---------- Source material

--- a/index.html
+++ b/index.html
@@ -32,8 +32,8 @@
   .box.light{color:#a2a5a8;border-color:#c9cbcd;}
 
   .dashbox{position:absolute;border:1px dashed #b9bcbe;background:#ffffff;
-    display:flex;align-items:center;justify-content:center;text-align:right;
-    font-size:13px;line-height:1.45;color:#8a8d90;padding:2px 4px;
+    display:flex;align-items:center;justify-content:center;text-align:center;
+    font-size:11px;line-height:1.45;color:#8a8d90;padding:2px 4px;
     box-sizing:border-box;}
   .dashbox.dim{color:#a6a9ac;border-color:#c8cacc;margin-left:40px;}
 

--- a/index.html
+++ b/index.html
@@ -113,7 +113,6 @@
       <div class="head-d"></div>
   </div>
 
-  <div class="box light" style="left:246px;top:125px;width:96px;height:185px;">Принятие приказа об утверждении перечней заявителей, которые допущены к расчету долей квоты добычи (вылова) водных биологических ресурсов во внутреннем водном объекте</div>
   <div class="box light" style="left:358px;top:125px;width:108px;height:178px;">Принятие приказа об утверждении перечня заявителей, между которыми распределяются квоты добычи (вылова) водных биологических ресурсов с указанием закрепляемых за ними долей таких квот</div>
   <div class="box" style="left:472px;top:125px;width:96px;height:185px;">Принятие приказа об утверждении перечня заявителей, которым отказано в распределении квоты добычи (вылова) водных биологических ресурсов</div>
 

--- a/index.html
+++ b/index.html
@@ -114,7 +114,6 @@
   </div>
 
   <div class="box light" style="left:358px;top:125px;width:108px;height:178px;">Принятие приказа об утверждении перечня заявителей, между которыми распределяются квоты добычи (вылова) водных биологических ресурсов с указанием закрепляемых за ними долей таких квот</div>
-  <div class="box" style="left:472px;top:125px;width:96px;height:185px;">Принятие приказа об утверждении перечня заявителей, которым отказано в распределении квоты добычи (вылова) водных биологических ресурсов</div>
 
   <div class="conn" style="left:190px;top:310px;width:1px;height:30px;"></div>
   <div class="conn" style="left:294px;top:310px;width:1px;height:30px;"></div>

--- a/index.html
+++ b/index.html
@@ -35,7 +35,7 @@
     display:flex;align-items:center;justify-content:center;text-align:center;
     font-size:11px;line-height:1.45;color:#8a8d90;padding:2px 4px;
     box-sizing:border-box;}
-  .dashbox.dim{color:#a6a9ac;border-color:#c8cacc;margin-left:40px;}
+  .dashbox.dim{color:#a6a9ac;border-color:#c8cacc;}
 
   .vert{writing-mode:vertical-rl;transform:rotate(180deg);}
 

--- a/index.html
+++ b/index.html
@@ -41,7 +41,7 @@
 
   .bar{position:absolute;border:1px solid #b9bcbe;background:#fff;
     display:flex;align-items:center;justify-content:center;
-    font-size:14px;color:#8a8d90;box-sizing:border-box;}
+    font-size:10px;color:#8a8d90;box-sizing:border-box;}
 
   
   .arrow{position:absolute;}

--------------------

## [Your assignment]
The records above need to be retyped in full, exactly as they stand.

## [The completed task]
--- a/index.html
+++ b/index.html
@@ -32,8 +32,8 @@
   .box.light{color:#a2a5a8;border-color:#c9cbcd;}
 
   .dashbox{position:absolute;border:1px dashed #b9bcbe;background:#ffffff;
-    display:flex;align-items:center;justify-content:center;text-align:right;
-    font-size:13px;line-height:1.45;color:#8a8d90;padding:2px 4px;
+    display:flex;align-items:center;justify-content:center;text-align:center;
+    font-size:11px;line-height:1.45;color:#8a8d90;padding:2px 4px;
     box-sizing:border-box;}
   .dashbox.dim{color:#a6a9ac;border-color:#c8cacc;margin-left:40px;}
 

--- a/index.html
+++ b/index.html
@@ -113,7 +113,6 @@
       <div class="head-d"></div>
   </div>
 
-  <div class="box light" style="left:246px;top:125px;width:96px;height:185px;">Принятие приказа об утверждении перечней заявителей, которые допущены к расчету долей квоты добычи (вылова) водных биологических ресурсов во внутреннем водном объекте</div>
   <div class="box light" style="left:358px;top:125px;width:108px;height:178px;">Принятие приказа об утверждении перечня заявителей, между которыми распределяются квоты добычи (вылова) водных биологических ресурсов с указанием закрепляемых за ними долей таких квот</div>
   <div class="box" style="left:472px;top:125px;width:96px;height:185px;">Принятие приказа об утверждении перечня заявителей, которым отказано в распределении квоты добычи (вылова) водных биологических ресурсов</div>
 

--- a/index.html
+++ b/index.html
@@ -114,7 +114,6 @@
   </div>
 
   <div class="box light" style="left:358px;top:125px;width:108px;height:178px;">Принятие приказа об утверждении перечня заявителей, между которыми распределяются квоты добычи (вылова) водных биологических ресурсов с указанием закрепляемых за ними долей таких квот</div>
-  <div class="box" style="left:472px;top:125px;width:96px;height:185px;">Принятие приказа об утверждении перечня заявителей, которым отказано в распределении квоты добычи (вылова) водных биологических ресурсов</div>
 
   <div class="conn" style="left:190px;top:310px;width:1px;height:30px;"></div>
   <div class="conn" style="left:294px;top:310px;width:1px;height:30px;"></div>

--- a/index.html
+++ b/index.html
@@ -35,7 +35,7 @@
     display:flex;align-items:center;justify-content:center;text-align:center;
     font-size:11px;line-height:1.45;color:#8a8d90;padding:2px 4px;
     box-sizing:border-box;}
-  .dashbox.dim{color:#a6a9ac;border-color:#c8cacc;margin-left:40px;}
+  .dashbox.dim{color:#a6a9ac;border-color:#c8cacc;}
 
   .vert{writing-mode:vertical-rl;transform:rotate(180deg);}
 

--- a/index.html
+++ b/index.html
@@ -41,7 +41,7 @@
 
   .bar{position:absolute;border:1px solid #b9bcbe;background:#fff;
     display:flex;align-items:center;justify-content:center;
-    font-size:14px;color:#8a8d90;box-sizing:border-box;}
+    font-size:10px;color:#8a8d90;box-sizing:border-box;}
 
   
   .arrow{position:absolute;}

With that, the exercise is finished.